2017 Benario Award Winner Andrew Carroll
While I have visited the eternal city many times as a tourist, an archaeologist, and even tour guide this was my first time being in Rome as a student. I have been teaching Latin and archaeology for many years now and have greatly missed the chance engage my learner-self. This summer I took my laptop and mouse instead of my trowel and plumb bob and attended a course in best practices in Digital Archaeology and 3D modeling at the American Academy of Rome. For over a decade I've been on the trowel's edge when working with artifacts, but I had decided to take a break from playing in dirt and wanted to expand my skill set for handling artifacts after sending them to the laboratory. It just so happened that this was the first summer that the American Academy was offering this series of short one week courses in digital skills. I was thrilled to be a part of the pioneer class. On the first day, Dr. Laura Banducci and Dr. Rachel Opitz, our instructors, retrieved us from the gate and showed us to our classroom in the Casa Rustica. We jumped right into our lessons and selected a brick stamp to learn how to model digitally.
For the rest of the week, everyday we would take different artifacts and create 3D models. We spent a lot of time getting the lights right and positioning our objects. The right preparation was important in order to get high quality images because we learned that taking our time at this point would make our lives easier later. Once we had taken our photos, the subsequent steps were automated in the Agisoft program. These steps took time, so in between them we had lively discussion in our diverse student group about the theories behind digital archaeology. We covered topics from ethics of data preservation to the DIY attitude of archaeologists as well as looking at different ways small finds can be used in archaeological reporting.

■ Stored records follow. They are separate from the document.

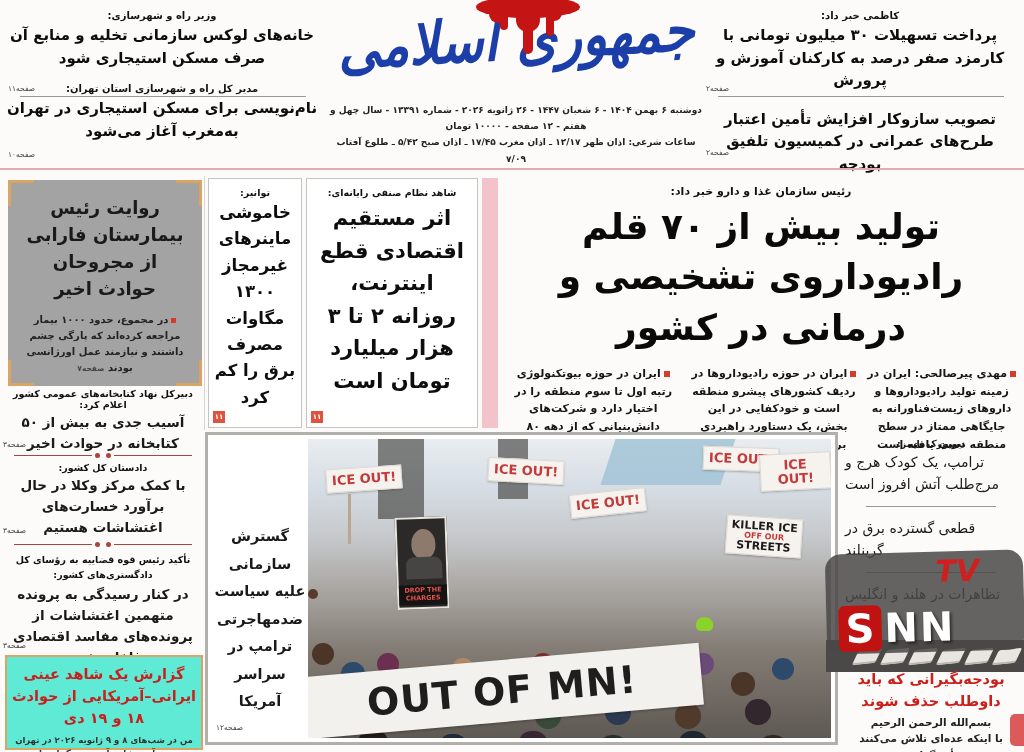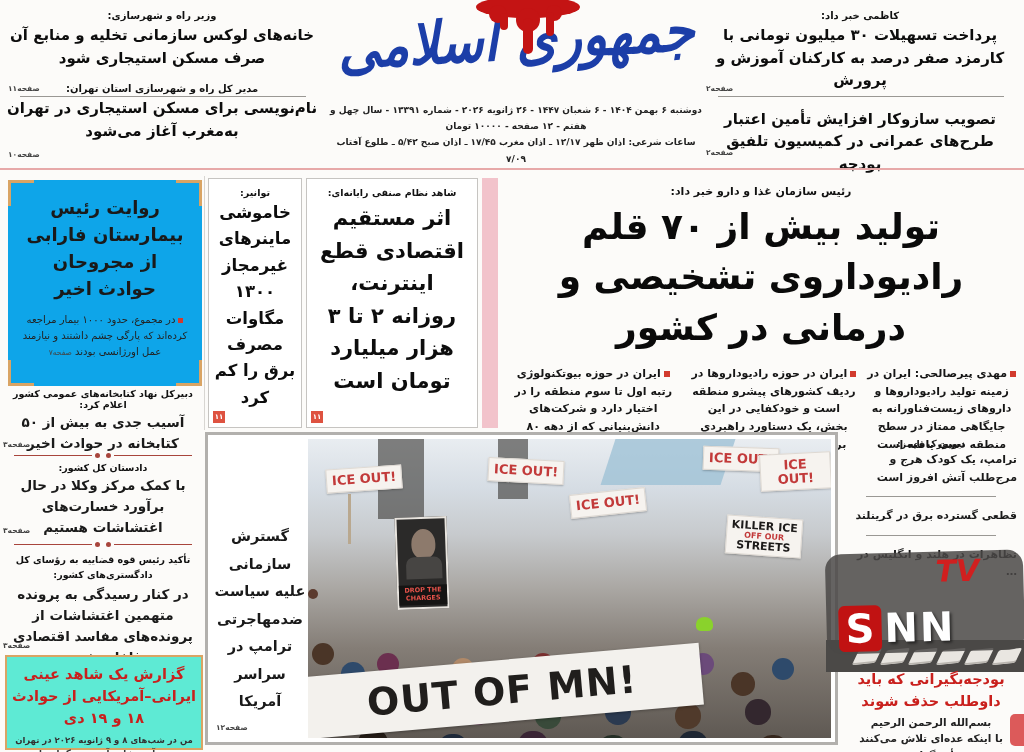"صفحه۱۱" .pagelabel { font-weight: bold -> normal }
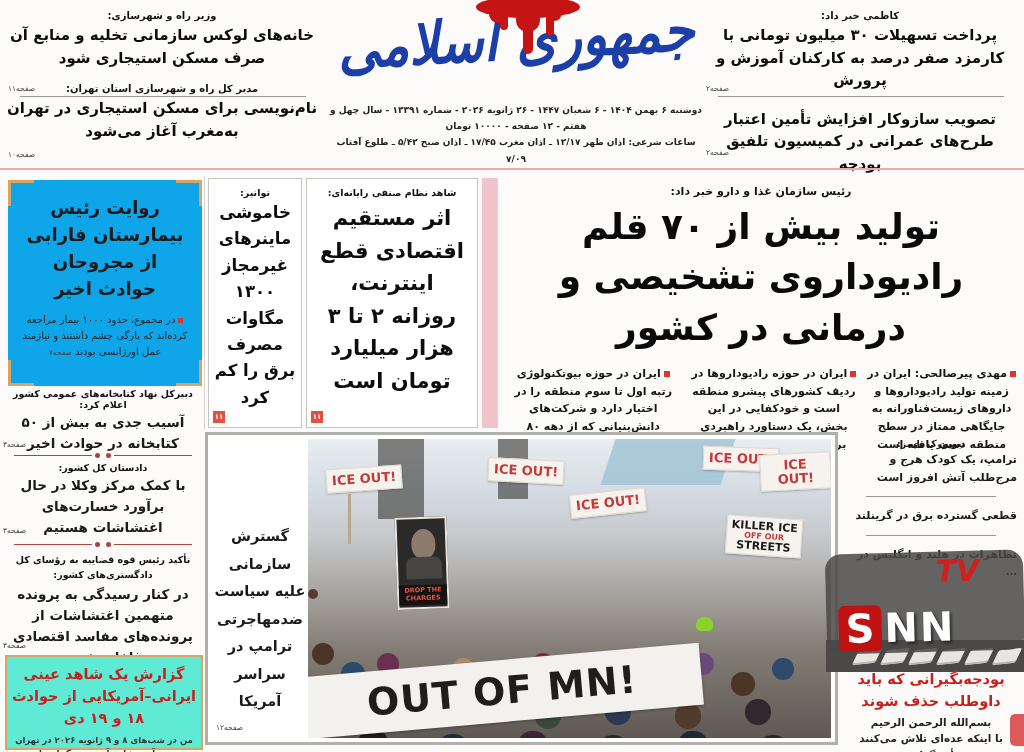"روایت رئیس بیمارستان فارابی از" .farabi-box { background: #0ea5e9 -> #a3a3a3 }
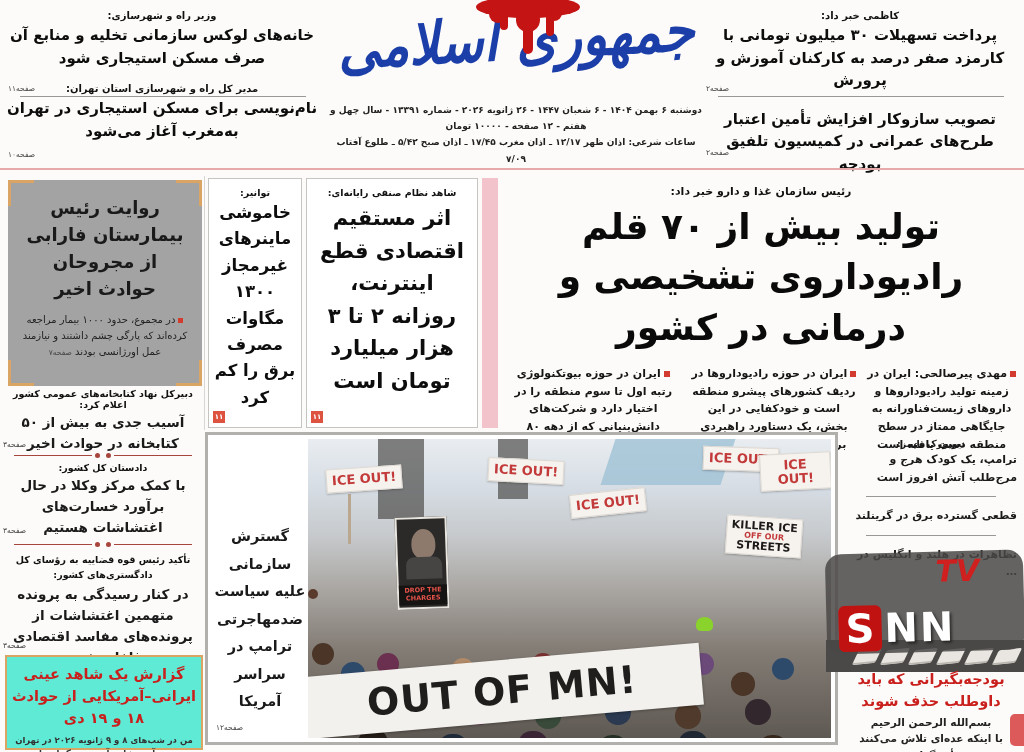"در مجموع، حدود ۱۰۰۰ بیمار" .farabi-sub { font-weight: normal -> bold }
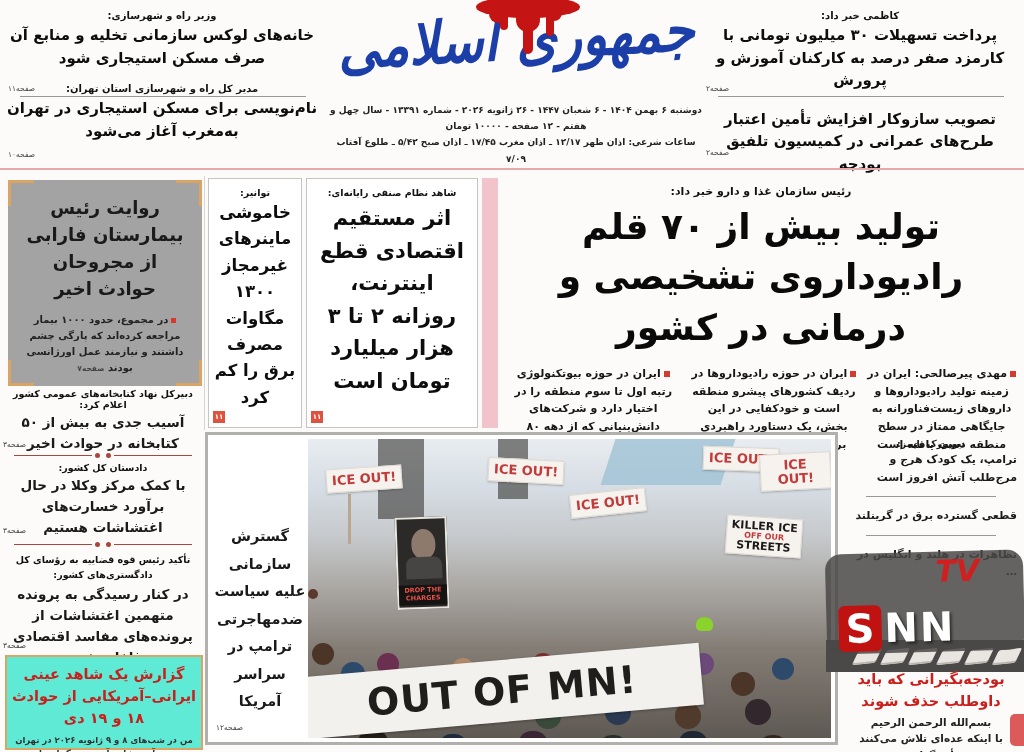"ترامپ، یک کودک هرج و" .rc-title { font-size: 11px -> 14px; font-weight: bold -> normal; text-align: right -> left }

Living at the academy also allowed me to explore an area of the city that I had not really seen before. It allowed me to learn more about the growth of the modern state of Italy, something I know precious little about. I visited the Museo della Republica Romana e della Memoria Garibaldina, and took leisurely strolls reading the wayside panels that peppered these streets far from the ancient centers I knew so well. It never ceases to amaze me how much history is packed into Rome. Before I knew it, the week was over and I had to pack my bags to travel back home, but leaving the city would not be the end of my interaction with digital archaeology.
The course length was helpful, since it fit perfectly into the summer conference schedule for teachers. I returned excited to share what I had learned and started many conversations at the ACL's Summer Institute about digital technology in the Latin/Classics classroom. Upon returning to Denver I began working with the Denver Museum of Nature and Science and we have started a program to make 3D modeling of their artifacts. Using these artifacts I am teaching my high school students how to model objects and manage a digital database. I plan to share initial thoughts on this type of collaboration in January at the Annual Meeting of the AIA/SCS in Boston. I hope you will stop by the poster session to see how things have progressed.
I am so thankful for the Benario Award as it allowed me to visit the American Academy and participate in this class. I hope that the American Academy continues to offer classes like this to the wider population of classical scholars, and I hope that CAMWS continues to fund the non-traditional scholars who want to participate in these types of classes.